B2B marketers in almost every industry are getting their feet wet with account-based marketing. If you recently rolled out a campaign at your company, you’re probably eager to see results (and so are your superiors).

It doesn’t help that the big-box brands are all reporting massive ROI. Last year, SAP generated $27 million in revenue with ABM. Surely, you can manage to convert a few new accounts and impress your CFO.

But what if that isn’t happening? What if your ABM campaign is just spinning around in the digital void like a satellite with no thrusters, failing to prove its value? A skeptic might suggest complete decommission. Cancel your contracts with ABM vendors, and go back to the basics of old-fashioned lead generation. Let your sales team handle account outreach however they see fit.

Don’t do that.

As with many other aspects of outreach and engagement, sales needs your help with ABM. But don’t push harder and spend more if your campaigns, thus far, have been ineffective. Try to figure out where your strategy is weak or incomplete, and make the necessary adjustments.

To get you started, here are five opportunities to improve your ABM campaign, based on common mistakes and omissions:

1. Use the Right Tools

For starters, if you want to run long-term, scalable campaigns (instead of stunted, one-off plays), you need to have the right technology in place. Depending on its capabilities, you may be able to reconfigure your CRM/marketing automation suite to perform some ABM tasks, like tracking account-level metrics and creating new opportunities. But there are a number of other ABM tools that can help you optimize different stages of the process.

For example, did you know that 80 percent of ABM users say predictive analytics is a critical component of the stack? Here are some other functional areas to consider:

  • Lead identification tools (contact data)
  • Predictive intelligence
  • Account-level retargeting (display ads)
  • Website personalization
  • Account-tracking/reporting

2. Map Out Your Accounts

The phrase “account-based marketing” is a little deceptive. You are going after a list of specific accounts, but you shouldn’t be addressing the account as a single, homogenous entity. Marketing messages have the strongest impact when they target specific decision-makers and decision-influencers.

You can’t effectively market to an account you know nothing about. One of the reasons your current campaign might be sputtering is a lack of visibility. The solution here is account mapping: using intelligence tools and probably some manual reconnaissance, define each account’s organizational structure by naming specific stakeholders. Account mapping may also include analysis of financial health and business initiatives.

Who’s in charge? Who makes decisions about procurement? The more you know, the better you can market.

3. Graduate from Single-Channel ABM

A lot of marketers mistakenly think ABM means targeted advertising. Targeted ads are definitely part of the mix, but you’ll probably never generate a new opportunity from an ad. ABM is much bigger than that; it’s a comprehensive strategy that stretches across multiple channels and every stage of the buying journey, from awareness to advocacy. If you want your campaign to succeed, you need to build it accordingly.

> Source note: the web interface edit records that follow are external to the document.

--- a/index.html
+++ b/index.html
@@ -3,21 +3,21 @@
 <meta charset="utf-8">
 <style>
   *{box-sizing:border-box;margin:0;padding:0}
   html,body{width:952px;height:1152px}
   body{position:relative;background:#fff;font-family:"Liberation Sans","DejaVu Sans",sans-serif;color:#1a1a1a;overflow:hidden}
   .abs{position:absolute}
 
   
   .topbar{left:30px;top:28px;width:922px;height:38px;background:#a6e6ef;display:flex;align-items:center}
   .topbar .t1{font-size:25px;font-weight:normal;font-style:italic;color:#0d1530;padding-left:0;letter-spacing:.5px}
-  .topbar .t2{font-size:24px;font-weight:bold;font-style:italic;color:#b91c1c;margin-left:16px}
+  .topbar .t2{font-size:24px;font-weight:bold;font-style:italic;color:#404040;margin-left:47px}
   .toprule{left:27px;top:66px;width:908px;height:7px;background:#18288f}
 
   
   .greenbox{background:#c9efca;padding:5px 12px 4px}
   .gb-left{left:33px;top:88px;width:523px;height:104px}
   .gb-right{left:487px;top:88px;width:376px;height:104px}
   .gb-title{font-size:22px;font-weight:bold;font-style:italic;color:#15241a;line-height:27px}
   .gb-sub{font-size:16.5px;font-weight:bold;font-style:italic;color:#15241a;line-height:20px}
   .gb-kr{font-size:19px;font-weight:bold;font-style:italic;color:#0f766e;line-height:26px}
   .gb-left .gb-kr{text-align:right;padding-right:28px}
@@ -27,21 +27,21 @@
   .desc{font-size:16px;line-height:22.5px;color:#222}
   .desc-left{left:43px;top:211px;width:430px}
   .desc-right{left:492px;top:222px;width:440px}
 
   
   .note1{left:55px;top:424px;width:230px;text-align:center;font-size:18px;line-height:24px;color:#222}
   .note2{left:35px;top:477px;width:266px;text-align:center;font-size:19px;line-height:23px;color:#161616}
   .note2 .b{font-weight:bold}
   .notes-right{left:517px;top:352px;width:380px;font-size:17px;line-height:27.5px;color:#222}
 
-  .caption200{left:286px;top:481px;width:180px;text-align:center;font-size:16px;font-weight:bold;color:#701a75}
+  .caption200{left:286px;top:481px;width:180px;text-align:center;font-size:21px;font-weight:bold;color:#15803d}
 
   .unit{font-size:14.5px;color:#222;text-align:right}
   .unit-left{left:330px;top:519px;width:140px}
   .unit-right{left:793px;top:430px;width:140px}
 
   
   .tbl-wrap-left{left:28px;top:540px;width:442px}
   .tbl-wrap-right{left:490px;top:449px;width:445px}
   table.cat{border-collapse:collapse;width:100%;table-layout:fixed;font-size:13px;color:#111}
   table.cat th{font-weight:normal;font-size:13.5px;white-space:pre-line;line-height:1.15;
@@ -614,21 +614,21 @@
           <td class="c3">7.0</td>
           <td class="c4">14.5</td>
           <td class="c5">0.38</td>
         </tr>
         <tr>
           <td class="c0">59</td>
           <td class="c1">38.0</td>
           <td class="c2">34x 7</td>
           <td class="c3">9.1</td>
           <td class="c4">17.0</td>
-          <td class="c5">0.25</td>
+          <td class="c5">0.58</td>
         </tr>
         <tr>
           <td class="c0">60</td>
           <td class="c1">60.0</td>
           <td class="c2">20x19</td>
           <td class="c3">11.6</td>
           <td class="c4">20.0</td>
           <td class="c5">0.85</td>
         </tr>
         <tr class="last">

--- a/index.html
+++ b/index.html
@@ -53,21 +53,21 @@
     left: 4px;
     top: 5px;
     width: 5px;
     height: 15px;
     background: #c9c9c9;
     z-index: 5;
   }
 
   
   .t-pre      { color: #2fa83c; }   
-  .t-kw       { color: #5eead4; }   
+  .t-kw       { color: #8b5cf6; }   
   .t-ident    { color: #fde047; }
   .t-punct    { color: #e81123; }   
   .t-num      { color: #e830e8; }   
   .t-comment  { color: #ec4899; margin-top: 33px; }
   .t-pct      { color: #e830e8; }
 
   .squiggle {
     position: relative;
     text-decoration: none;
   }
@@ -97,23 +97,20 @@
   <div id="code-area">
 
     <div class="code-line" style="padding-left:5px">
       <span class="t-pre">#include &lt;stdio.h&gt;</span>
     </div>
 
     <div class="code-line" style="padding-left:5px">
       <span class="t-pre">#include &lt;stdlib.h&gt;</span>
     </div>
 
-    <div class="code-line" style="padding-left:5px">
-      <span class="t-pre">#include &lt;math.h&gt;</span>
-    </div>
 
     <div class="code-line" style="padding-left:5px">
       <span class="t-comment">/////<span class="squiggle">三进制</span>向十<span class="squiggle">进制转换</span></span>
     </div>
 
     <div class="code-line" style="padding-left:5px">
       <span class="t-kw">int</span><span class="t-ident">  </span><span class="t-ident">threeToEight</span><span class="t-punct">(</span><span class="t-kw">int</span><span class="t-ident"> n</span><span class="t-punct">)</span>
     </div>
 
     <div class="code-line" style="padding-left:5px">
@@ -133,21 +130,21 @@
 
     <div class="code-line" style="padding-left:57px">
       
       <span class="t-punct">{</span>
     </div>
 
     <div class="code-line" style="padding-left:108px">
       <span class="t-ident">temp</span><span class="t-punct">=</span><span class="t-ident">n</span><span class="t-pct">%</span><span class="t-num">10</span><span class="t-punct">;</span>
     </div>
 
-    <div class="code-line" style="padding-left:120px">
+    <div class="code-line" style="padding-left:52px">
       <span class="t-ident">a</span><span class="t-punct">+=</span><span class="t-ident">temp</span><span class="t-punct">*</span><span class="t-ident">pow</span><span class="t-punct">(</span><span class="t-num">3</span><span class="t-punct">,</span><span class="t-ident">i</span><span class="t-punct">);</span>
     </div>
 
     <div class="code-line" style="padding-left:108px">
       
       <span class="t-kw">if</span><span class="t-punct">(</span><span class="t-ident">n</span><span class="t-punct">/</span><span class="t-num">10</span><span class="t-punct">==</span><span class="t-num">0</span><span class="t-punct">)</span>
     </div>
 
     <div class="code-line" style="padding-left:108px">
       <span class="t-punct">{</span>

How can you engage with target accounts on your website? On LinkedIn? Through email? In person? What kind of content and tools will you need to successfully manage these interactions?

4. Watch Your Metrics Closely

One of the biggest challenges of ABM (or any marketing initiative, for that matter) is proving bottom-line business impact. If you invest in a new campaign, you’ll have an inherent responsibility to demonstrate how it improves revenue, reduces overhead, or shortens the sales cycle. And of course, you can’t prove any of those things unless you’re tracking the right metrics.

Again, your CRM/marketing automation suite should help a lot here, provided you can assign multiple lead profiles to the same opportunity. If you use a more basic suite with limited reporting tools, you may want to look for an ABM platform that can track and analyze account engagement (something like DemandBase or Engagio should do the trick). Some companies create their own dashboards and ABM scorecards in-house, which is feasible if you’re starting out with a small number of accounts.

5. Think Outside the Box

Digital distribution and centralized reporting play an important role in making ABM scalable, but don’t limit yourself to digital. As ABM tools become more prevalent and more accessible, it won’t take long to crowd the hot-tub. To distinguish yourself from competitors, think outside the box.

Direct mail is one example. You could try a postcard series to warm up cold accounts and refer prospects to your website, or a high-end package with goodies to reach a C-level executive. If you make direct mail personal enough, it will stand out among the hundreds of generic, digital messages that bombard decision-makers every week. As Joe Pulizzi commented in 2012, “Print is ‘non-traditional’ marketing. That’s where we are today.”

Micro-events (e.g. exclusive sporting events, executive dinners, seminars) can also be an effective — if unorthodox — way to connect with target accounts and start meaningful conversations. Even if those who register don’t attend, you still gained a valuable list of decision-makers.  

If your young ABM campaign isn’t delivering the results you’d hoped, you might have to endure a few uncomfortable status meeting with executives. But don’t panic, and don’t give up. Pinpoint your weaknesses and decide what tools or techniques offer the best solution. Work with sales to build a strategy that not only targets accounts, but engages them, provides value, and starts meaningful conversations.